Toyota Yaris Cross – dane techniczne oraz gama silnikowa
Toyota Yaris Cross, tak samo zresztą, jak „podstawowy” Yaris, mieści się w segmencie B, a więc samochodów subkompaktowych, stworzonych głównie dla zadań miejskich. Yaris Cross charakteryzuje się długością 4180 mm, szerokością 1765 mm oraz wysokością 1560 mm. Oczywiście platforma, jaką wykorzystuje Yaris Cross, żywcem jest zaczerpnięta z Yarisa, lecz została ona nieznacznie wydłużona i poszerzona.
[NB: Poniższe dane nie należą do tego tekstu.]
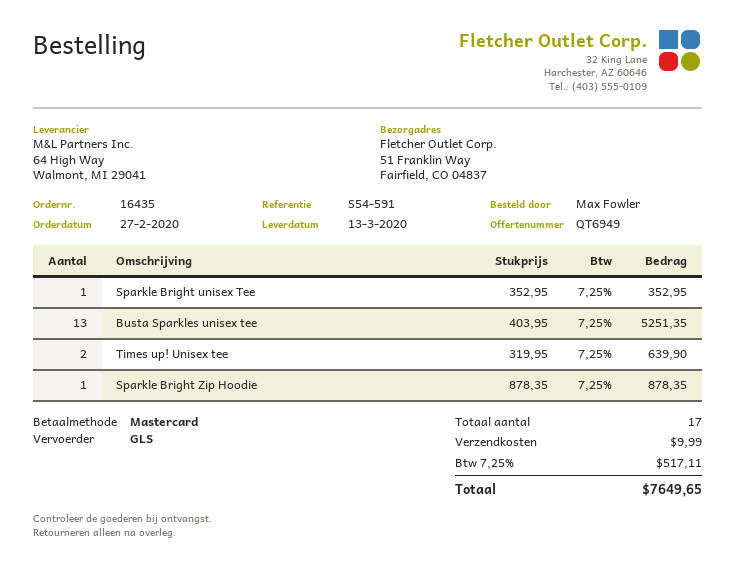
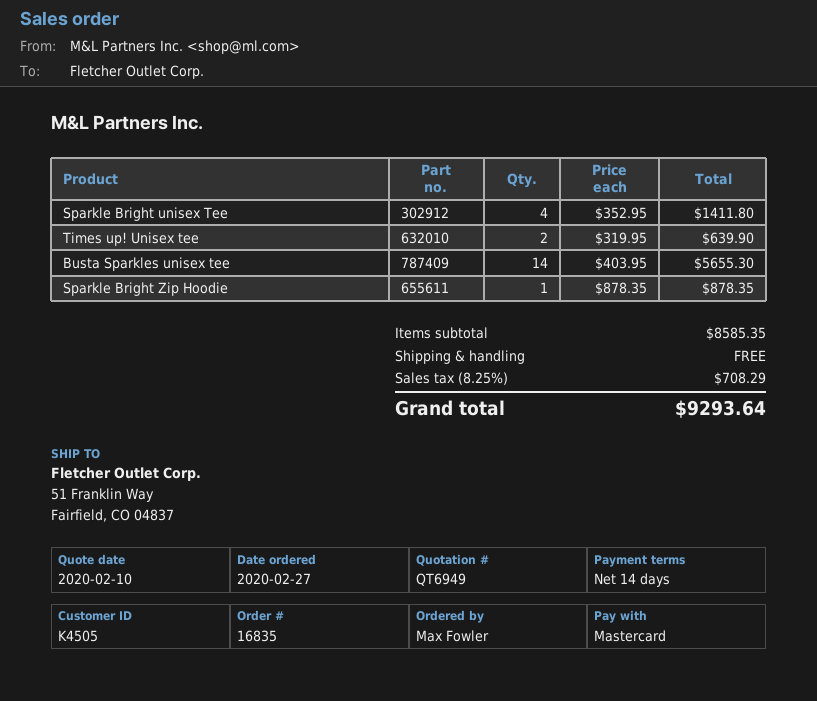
order number: 16435 -> 16835
Sparkle Bright unisex Tee: 1 x 352.95 = 352.95 -> 4 x 352.95 = 1411.80
Busta Sparkles unisex tee: 13 x 403.95 = 5251.35 -> 14 x 403.95 = 5655.30
shipping: 9.99 -> 0.00
tax: 7.25% = 517.11 -> 8.25% = 708.29
total: 7649.65 -> 9293.64

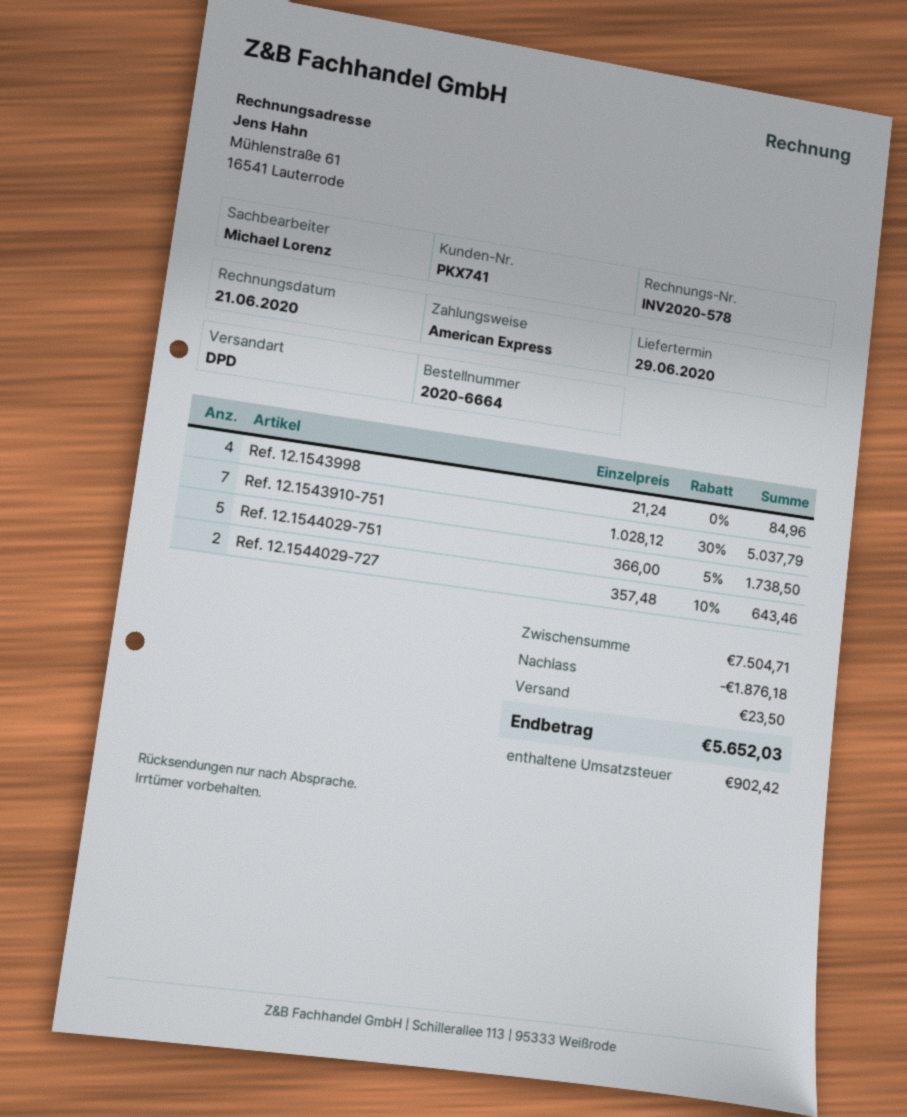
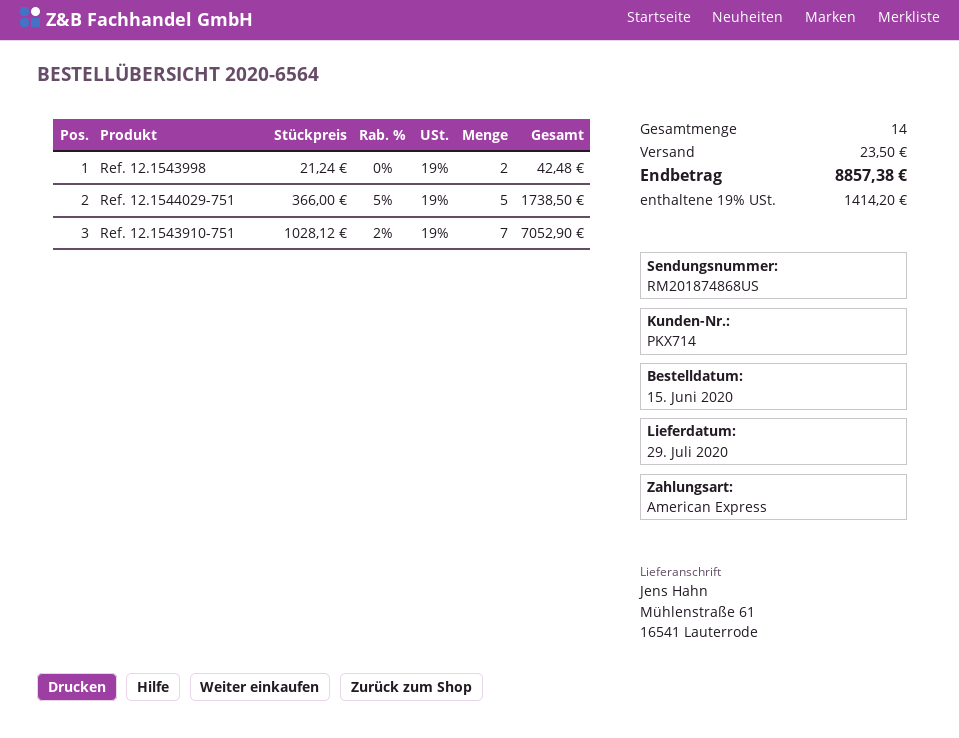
order number: 2020-6664 -> 2020-6564
delivery date: 2020-06-29 -> 2020-07-29
customer number: PKX741 -> PKX714
Ref. 12.1543998: 4 x 21.24 = 84.96 -> 2 x 21.24 = 42.48
Ref. 12.1543910-751: 7 x 1028.12 - 30% = 5037.79 -> 7 x 1028.12 - 2% = 7052.90
Ref. 12.1544029-727: 2 x 357.48 - 10% = 643.46 -> none
discount: 1876.18 -> none
tax: 902.42 -> 1414.20
total: 5652.03 -> 8857.38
Samochód dostępny jest w dwóch wariantach silnikowych. Pierwszym z nich jest benzynowa jednostka wyposażona w trzy cylindry o pojemności 1.5 litra, która cechuje się mocą na poziomie 125 koni mechanicznych. Na bazie tego silnika stworzona została również odmiana hybrydowa, która oferuje napęd na cztery koła oraz moc 116 KM. Hybryda obsługiwana jest przez skrzynię automatyczną CVT.
Ceny Toyoty Yaris Cross na polskim rynku
Ceny najnowszej Toyoty Yaris Cross zaczynają się 88 900 złotych w najniższej wersji wyposażenia. Jeżeli do benzynowego silnika 1.5 dobierzemy skrzynię automatyczną cena wzrośnie do 98 900 złotych. Jeżeli zaś zamarzy nam się jednostka hybrydowa, przekroczymy pułap 100 tysięcy – wersja z napędem na przód to koszt minimum 100 900 złotych, zaś odmiana AWD wyniesie nas co najmniej 114 900 złotych.